In this paper we present the characterization of detctors built in BCD8 technology by STMicrolectronics. The BCD8 is a 160 nm process integrating bipolar, CMOS and DMOS devices and it is mostly used for automotive application. A version with 70 V voltage capability has been tested to evaluate its suitability for the realization of CMOS sensors with a depleted region of several tens of micrometer. Sensors featuring 50×250 µm2 pixels on a 125 Ωcm resistivity substrate have been characterized showing a uniform breakdown at 70 V before irradiation, as expected by design in this technology, and a capacitance of about 80 fF at 50 V reverse bias voltage.
The response to ionizing radiation is tested using radioactive sources and an X-ray tune, reading out the detector with an external spectroscopy chain. At the nominal 50 V bias, the device can detect soft X-rays, whose ionization yield is comparable to a minimum ionizing particle in the depletion region, demonstrating the detector is suitable also for charged particle detection and tracking application.

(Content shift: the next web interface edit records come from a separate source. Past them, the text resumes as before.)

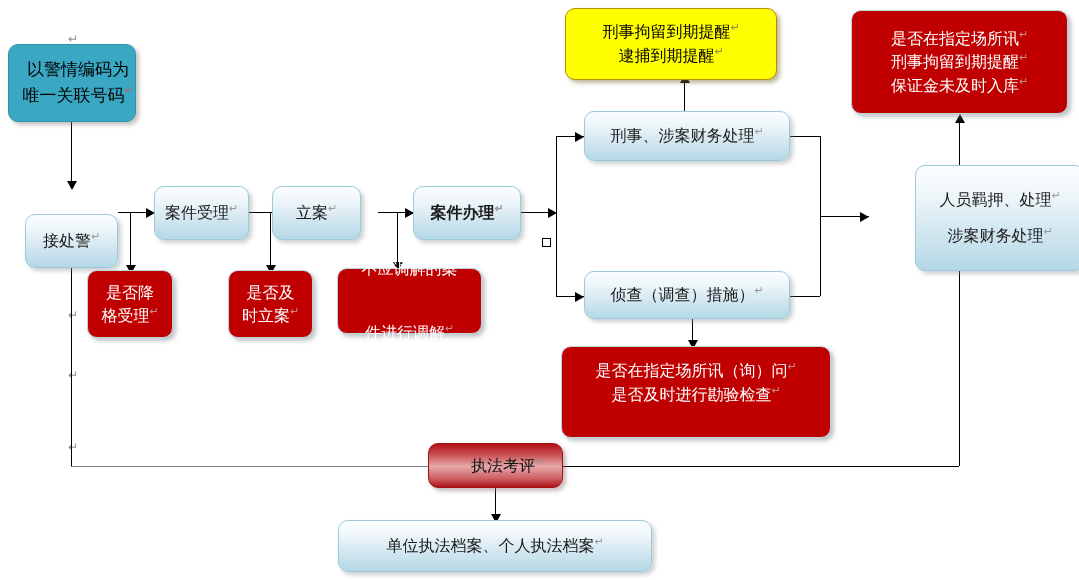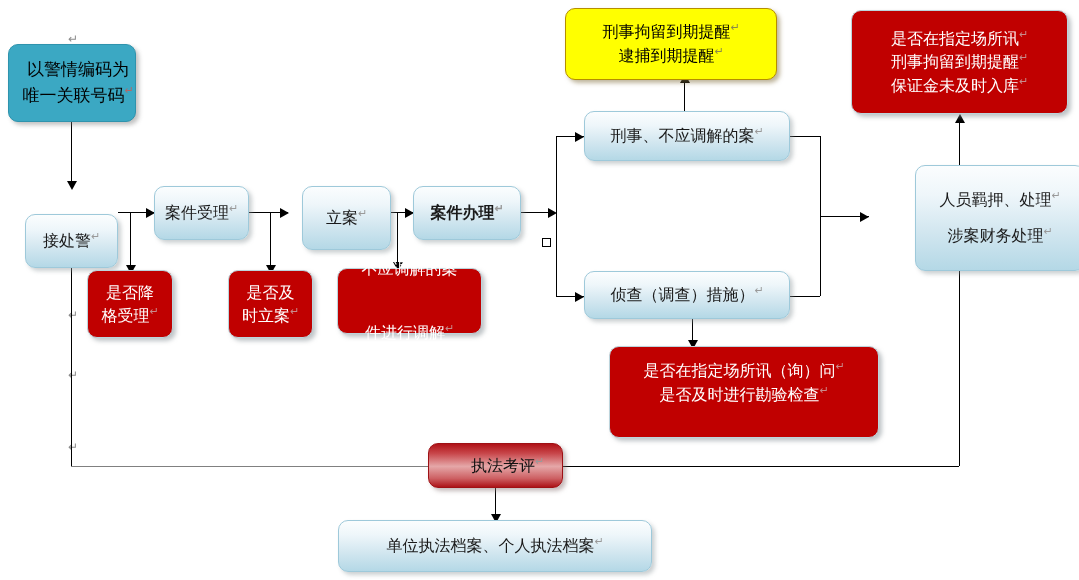--- a/index.html
+++ b/index.html
@@ -205,7 +205,7 @@
   </div>
 
   <div class="node n-blue" style="left:584px; top:111px; width:206px; height:50px;">
-    <span class="ln"><span>刑事、不应调解的案</span><span class="mk">↵</span></span>
+    <span class="ln"><span>刑事、涉案财务处理</span><span class="mk">↵</span></span>
   </div>
 
   <div class="node n-blue" style="left:584px; top:271px; width:206px; height:48px;">

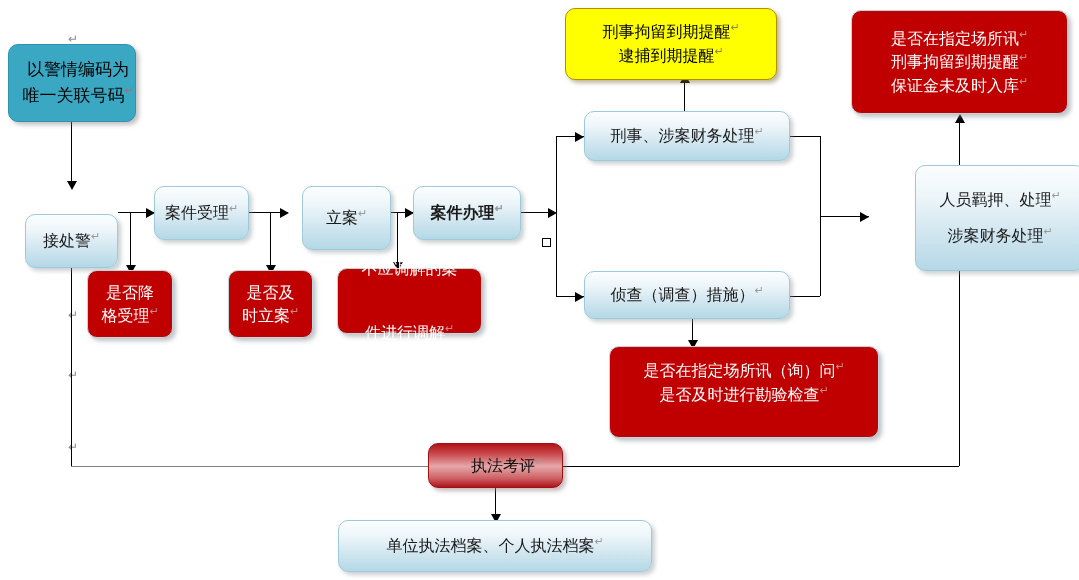--- a/index.html
+++ b/index.html
@@ -196,7 +196,7 @@
     <span class="ln"><span>案件受理</span><span class="mk">↵</span></span>
   </div>
 
-  <div class="node n-blue" style="left:302px; top:186px; width:89px; height:64px;">
+  <div class="node n-blue" style="left:272px; top:186px; width:89px; height:54px;">
     <span class="ln"><span>立案</span><span class="mk">↵</span></span>
   </div>
 

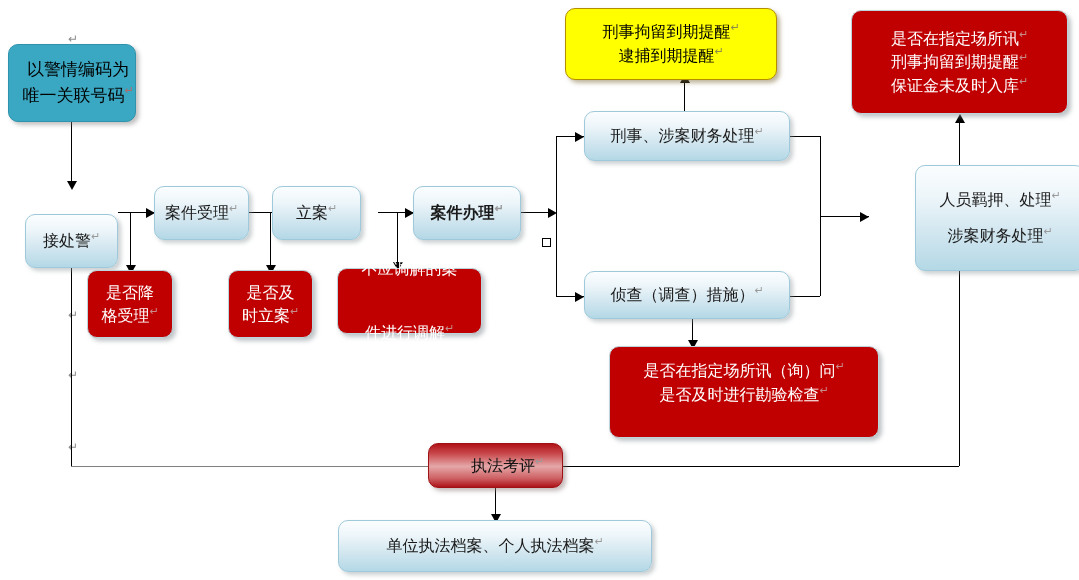--- a/index.html
+++ b/index.html
@@ -232,7 +232,7 @@
     <span class="ln"><span>件进行调解</span><span class="mk">↵</span></span>
   </div>
 
-  <div class="node n-red" style="left:561px; top:346px; width:270px; height:92px; justify-content:flex-start; padding-top:12px;margin-left:48px;">
+  <div class="node n-red" style="left:561px; top:346px; width:270px; height:92px; justify-content:flex-start; padding-top:12px;">
     <span class="ln"><span>是否在指定场所讯（询）问</span><span class="mk">↵</span></span>
     <span class="ln"><span>是否及时进行勘验检查</span><span class="mk">↵</span></span>
   </div>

Irradiation tests were performed up to proton fluences exceeding 5×1015 p/cm2 and they show the depletion and breakdown voltages increases with irradiation
A hybridization process for capacitive coupling has been developed. It consists of gluing the CMOS sensor to the readout electronics using a dielectric epoxy, whose thickness is controlled by SU8 pillars deposited on the readout chip surface. Uniformity of better than 100 nm on the pillar surface has been obtained. Assemblies have been performed using the ATLAS FE-I4 readout ASIC and prototype CMOS sensors. Measurements show a planarity better than 1.5 µm peak-to-peak on the 5 mm length of the HV-CMOS chip. To evaluate more precisely the achievable uniformity dummy chips of FE-I4 sizes have been made on 6-inch wafers. The measurement of the 24 capacitors on each chip is expected to achieve a precise estimation of the real thickness uniformity. The goal is to achieve less then 10% variation on the glue thickness (~0.5 µm).